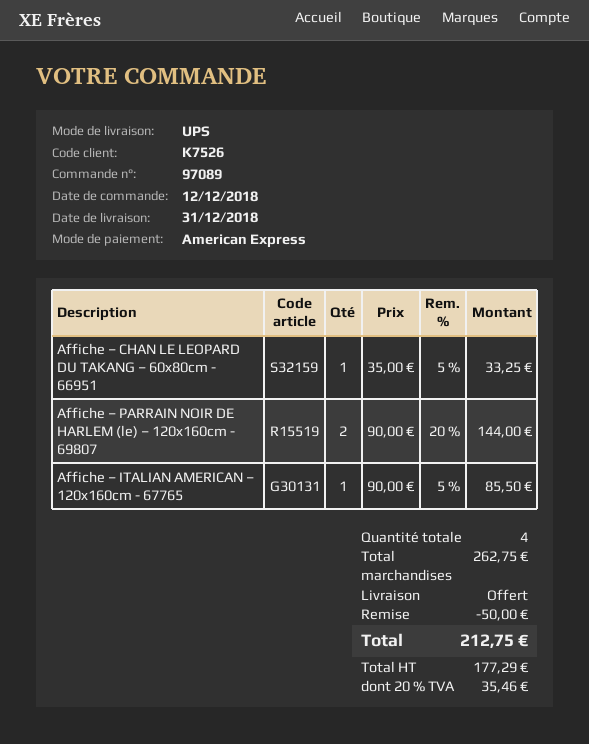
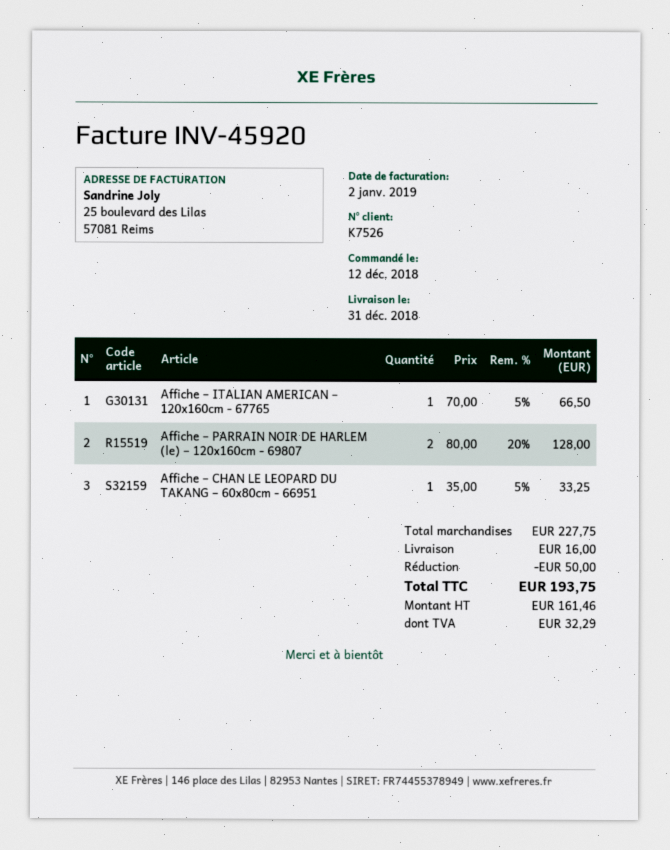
Affiche – PARRAIN NOIR DE HARLEM (le) – 120x160cm - 69807: 2 x 90.00 - 20% = 144.00 -> 2 x 80.00 - 20% = 128.00
Affiche – ITALIAN AMERICAN – 120x160cm - 67765: 1 x 90.00 - 5% = 85.50 -> 1 x 70.00 - 5% = 66.50
subtotal: 262.75 -> 227.75
shipping: 0.00 -> 16.00
net: 177.29 -> 161.46
tax: 35.46 -> 32.29
total: 212.75 -> 193.75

──────────

About this exercise: Whatever lies between the first line of the data and the line holding "net: 177.29 -> 161.46", inclusive, should be repeated exactly, apart from the pictures.

Reply:
Affiche – PARRAIN NOIR DE HARLEM (le) – 120x160cm - 69807: 2 x 90.00 - 20% = 144.00 -> 2 x 80.00 - 20% = 128.00
Affiche – ITALIAN AMERICAN – 120x160cm - 67765: 1 x 90.00 - 5% = 85.50 -> 1 x 70.00 - 5% = 66.50
subtotal: 262.75 -> 227.75
shipping: 0.00 -> 16.00
net: 177.29 -> 161.46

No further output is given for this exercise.